Portrait d’un post-working class hero

Portrait d’un post-working class hero
Denis Fernand

Ne s’est-il rien passé depuis 40 ans ? Rien n’a donc changé depuis "Kes" en 73. C’est le sentiment que procure ce film de Clio Barnard qui ferait une digne petite-fille - le voilà, sans doute, le changement - de Ken Loach.

Arbor est un garçon sauvage. A l’école, on le dit hyperkinétique, il ne tient pas en place. D’autant moins que son frère junkie lui fauche régulièrement sa Ritaline.

Il dérange, alors on s’en débarrasse, et c’est lui le plus heureux. Fini l’école, à lui les trottoirs de Bradford, friche industrielle du nord de l’Angleterre (qui a vu grandir la cinéaste et aussi le peintre David Hockney).

Arbor arpente les rues et ramasse du brol, toutes sortes de métaux, de quoi se faire un peu d’argent auprès du ferrailleur.

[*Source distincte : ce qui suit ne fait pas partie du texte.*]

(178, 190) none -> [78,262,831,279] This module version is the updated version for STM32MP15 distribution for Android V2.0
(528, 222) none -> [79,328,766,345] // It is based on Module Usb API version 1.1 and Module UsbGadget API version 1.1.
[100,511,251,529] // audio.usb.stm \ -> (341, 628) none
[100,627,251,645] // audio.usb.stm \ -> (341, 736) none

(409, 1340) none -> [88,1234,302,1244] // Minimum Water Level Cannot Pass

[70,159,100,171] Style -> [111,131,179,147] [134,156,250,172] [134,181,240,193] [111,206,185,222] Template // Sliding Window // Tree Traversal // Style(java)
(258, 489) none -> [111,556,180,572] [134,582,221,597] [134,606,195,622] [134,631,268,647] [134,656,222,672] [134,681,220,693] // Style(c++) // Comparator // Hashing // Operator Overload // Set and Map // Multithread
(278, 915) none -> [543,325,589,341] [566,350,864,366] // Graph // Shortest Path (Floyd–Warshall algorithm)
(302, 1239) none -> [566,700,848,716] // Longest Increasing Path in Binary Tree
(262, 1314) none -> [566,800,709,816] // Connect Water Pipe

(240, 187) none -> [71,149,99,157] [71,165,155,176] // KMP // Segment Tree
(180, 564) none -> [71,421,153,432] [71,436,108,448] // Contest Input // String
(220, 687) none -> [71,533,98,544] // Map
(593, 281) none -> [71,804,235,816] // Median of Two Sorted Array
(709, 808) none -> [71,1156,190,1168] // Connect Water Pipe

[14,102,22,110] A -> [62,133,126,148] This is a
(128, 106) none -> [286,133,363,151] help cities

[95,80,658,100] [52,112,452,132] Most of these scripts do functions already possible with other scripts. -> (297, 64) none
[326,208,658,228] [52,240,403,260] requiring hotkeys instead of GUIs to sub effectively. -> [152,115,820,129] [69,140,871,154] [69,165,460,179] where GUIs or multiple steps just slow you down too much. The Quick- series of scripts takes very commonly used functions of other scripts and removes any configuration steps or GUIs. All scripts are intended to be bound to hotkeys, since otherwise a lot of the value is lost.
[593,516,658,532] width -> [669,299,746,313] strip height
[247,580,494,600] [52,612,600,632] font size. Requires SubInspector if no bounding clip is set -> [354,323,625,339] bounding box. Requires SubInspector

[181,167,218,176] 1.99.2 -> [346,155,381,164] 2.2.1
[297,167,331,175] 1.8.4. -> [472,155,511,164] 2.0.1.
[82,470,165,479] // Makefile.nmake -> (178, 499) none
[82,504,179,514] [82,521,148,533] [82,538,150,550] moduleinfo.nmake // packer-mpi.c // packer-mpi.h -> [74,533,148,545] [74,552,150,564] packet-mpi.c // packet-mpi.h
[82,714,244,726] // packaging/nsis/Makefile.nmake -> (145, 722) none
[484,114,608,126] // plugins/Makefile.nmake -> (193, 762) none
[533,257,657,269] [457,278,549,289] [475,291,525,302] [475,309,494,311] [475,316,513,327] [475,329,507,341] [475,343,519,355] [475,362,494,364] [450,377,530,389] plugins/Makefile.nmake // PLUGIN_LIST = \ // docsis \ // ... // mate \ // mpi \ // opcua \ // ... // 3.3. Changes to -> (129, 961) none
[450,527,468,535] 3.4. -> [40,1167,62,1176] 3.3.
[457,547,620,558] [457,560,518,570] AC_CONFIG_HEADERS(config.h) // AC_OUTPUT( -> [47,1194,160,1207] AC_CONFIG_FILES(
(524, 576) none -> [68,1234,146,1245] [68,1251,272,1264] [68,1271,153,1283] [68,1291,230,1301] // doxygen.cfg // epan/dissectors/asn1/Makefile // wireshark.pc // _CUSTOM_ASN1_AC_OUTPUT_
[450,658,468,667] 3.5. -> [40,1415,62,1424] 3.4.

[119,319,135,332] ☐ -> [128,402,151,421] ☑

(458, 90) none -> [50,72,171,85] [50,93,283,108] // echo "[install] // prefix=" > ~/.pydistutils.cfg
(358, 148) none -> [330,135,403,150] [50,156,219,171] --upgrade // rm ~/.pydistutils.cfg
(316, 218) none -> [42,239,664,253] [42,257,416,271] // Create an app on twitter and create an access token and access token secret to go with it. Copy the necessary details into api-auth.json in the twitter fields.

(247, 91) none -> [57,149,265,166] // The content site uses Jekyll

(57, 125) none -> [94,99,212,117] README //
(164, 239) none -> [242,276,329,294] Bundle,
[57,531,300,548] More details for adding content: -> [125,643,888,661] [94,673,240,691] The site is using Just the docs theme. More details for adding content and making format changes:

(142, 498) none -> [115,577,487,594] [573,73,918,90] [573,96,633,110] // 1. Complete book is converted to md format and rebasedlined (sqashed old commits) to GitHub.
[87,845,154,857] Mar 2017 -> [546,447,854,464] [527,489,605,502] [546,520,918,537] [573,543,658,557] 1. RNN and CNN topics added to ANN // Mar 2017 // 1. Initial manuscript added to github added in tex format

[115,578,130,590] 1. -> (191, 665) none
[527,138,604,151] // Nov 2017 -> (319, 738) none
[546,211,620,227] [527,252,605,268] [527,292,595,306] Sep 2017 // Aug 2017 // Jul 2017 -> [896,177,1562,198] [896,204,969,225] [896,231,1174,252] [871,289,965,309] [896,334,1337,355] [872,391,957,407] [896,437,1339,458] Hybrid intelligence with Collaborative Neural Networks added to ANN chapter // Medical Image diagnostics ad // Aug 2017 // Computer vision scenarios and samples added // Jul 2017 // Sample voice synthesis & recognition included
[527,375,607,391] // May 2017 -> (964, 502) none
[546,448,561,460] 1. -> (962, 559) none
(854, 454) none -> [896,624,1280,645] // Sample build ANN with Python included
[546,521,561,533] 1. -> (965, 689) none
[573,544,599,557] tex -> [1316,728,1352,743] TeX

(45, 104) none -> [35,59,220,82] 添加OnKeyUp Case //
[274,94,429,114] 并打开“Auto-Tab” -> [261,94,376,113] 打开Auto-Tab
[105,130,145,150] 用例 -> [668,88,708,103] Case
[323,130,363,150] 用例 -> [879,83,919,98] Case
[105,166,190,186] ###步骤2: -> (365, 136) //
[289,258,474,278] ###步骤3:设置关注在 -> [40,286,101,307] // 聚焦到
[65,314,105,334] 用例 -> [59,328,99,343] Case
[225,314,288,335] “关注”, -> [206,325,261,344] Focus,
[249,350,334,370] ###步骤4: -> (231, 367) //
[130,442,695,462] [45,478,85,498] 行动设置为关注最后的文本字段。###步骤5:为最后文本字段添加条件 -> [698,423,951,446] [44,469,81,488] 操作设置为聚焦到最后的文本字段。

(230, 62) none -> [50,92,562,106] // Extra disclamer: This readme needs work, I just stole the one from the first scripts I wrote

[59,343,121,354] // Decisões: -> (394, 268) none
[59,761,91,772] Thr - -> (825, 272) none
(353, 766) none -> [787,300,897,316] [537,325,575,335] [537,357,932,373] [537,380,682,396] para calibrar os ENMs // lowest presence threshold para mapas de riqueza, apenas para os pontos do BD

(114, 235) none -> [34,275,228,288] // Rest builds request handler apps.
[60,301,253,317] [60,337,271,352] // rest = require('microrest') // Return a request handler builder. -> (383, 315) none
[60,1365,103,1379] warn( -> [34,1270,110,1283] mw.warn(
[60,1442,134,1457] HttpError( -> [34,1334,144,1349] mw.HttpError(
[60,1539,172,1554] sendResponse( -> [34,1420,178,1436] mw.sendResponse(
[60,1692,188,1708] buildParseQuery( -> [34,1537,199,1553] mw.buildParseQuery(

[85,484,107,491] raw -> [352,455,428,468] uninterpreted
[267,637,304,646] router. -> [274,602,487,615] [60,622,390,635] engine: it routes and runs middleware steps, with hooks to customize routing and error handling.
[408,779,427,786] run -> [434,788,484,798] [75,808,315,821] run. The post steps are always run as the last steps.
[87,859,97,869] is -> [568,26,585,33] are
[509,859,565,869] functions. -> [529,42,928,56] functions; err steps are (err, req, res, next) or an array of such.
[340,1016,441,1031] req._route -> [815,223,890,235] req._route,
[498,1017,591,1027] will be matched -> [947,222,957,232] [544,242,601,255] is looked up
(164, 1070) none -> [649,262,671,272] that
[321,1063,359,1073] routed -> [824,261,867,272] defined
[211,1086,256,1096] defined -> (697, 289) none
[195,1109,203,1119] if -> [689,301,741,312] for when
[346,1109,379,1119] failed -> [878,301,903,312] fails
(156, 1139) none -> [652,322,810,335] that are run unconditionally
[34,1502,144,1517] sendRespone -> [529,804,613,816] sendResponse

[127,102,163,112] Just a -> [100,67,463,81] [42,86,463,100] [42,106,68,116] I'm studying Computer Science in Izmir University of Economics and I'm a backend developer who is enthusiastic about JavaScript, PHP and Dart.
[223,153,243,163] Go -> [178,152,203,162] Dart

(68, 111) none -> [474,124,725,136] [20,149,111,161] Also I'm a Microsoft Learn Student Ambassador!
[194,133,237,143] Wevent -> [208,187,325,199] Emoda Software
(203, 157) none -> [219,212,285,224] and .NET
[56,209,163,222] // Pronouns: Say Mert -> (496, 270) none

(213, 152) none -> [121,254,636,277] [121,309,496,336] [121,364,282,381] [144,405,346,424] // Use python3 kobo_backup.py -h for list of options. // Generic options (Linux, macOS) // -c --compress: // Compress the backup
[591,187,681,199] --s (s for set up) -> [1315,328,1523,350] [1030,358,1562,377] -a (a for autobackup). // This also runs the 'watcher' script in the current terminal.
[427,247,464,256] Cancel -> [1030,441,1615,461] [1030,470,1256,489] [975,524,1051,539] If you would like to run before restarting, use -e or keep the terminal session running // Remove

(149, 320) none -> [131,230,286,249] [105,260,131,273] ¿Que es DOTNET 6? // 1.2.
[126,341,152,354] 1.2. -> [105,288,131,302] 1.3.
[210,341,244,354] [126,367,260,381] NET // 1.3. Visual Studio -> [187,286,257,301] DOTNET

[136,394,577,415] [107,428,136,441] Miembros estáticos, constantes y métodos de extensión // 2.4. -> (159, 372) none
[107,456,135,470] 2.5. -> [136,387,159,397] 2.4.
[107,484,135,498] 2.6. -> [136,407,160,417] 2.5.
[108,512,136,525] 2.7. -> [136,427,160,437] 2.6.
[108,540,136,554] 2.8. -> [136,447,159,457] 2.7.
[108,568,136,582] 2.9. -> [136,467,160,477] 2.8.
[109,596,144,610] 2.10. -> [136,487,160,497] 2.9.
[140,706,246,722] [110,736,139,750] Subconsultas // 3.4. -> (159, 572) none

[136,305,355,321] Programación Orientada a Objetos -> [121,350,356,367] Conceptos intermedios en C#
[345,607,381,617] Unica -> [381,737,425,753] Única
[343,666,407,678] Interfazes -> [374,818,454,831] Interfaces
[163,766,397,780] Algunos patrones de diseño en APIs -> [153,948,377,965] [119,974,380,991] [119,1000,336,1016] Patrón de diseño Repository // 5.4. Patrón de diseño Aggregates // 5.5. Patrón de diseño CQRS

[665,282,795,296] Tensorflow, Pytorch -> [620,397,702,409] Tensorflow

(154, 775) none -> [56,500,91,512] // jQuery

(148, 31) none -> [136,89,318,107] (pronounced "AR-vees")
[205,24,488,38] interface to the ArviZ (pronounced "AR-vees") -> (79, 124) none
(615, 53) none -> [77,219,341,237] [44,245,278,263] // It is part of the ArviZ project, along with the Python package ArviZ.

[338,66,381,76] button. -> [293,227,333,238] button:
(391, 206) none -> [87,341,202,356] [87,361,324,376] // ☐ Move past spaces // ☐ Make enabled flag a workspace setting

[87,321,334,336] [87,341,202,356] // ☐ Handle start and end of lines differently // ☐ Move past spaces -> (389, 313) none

Il entraîne avec lui son pote Swifty, son contraire absolu, Laurel et Hardy. Swifty est deux fois plus grand, quatre fois plus mou, il est très doux, alors qu’Arbor déborde de rage et d’énergie. Autant l’un a le sens de ce business et des petites arnaques qui vont avec, autant l’autre a la passion des chevaux qu’il comprend mieux que les humains. Voilà un duo inséparable - l’un est tout pour l’autre et vice versa - sur leur carriole tirée par un cheval travaillant dur, toute la journée, à ramasser de la ferraille.

La métaphore est limpide, ces enfants et leurs familles nombreuses sont les déchets de la société, une main-d’œuvre qu’on n’arrive pas à recycler, dont on ne sait que faire, il n’y a pas de place pour eux.

Comme chez Loach, la peinture de cette working class abandonnée est hyperréaliste, décapante. Mais Clio Barnard, qui vient du documentaire, s’arrête avant la couche de trop, la noire glauque et désespérée.

Dans ce désert postindustriel, où la nature reprend ses droits, elle transcende son récit avec un sens du cadre d’une réelle puissance plastique. Sa démarche n’est pas sans rappeler l’approche du réalisateur de "Shame" : Steve MacQueen. Elle injecte aussi des touches de poésie, avec la complicité d’Oscar Wilde dont elle propose ici une relecture contemporaine du conte "Le géant égoïste".

Dans cette histoire, un géant chasse les enfants de son jardin et ceux-ci n’ont plus d’endroit pour jouer. Clio Banard voit dans un ferrailleur, ce géant qui pousse Arbor et Swifty, hors de l’enfance, hors de la légalité aussi. Un méchant ambigu toutefois, car il est aussi le seul adulte qui s’intéresse à eux.

Dès lors, Clio Barnard dépasse le tableau social, développe des relations complexes entre ces trois personnes qui sont d’autant plus palpitantes que les interprètes sont idéalement choisis. Le petit Conner Chapman surtout. Il est stupéfiant, hypnotique, totalement dégraissé de toute sentimentalité. Au-delà du récit et de la mise en scène, il est la raison d’être de ce film, tant il est extraordinaire à l’écran.

Fernand Denis

Réalisation, scénario : Clio Barnard, d’après l’œuvre homonyme d’Oscar Wilde. Image : Mike Eley. Avec Conner Chapman, Shaun Thomas, Sean Gilder… 1h31.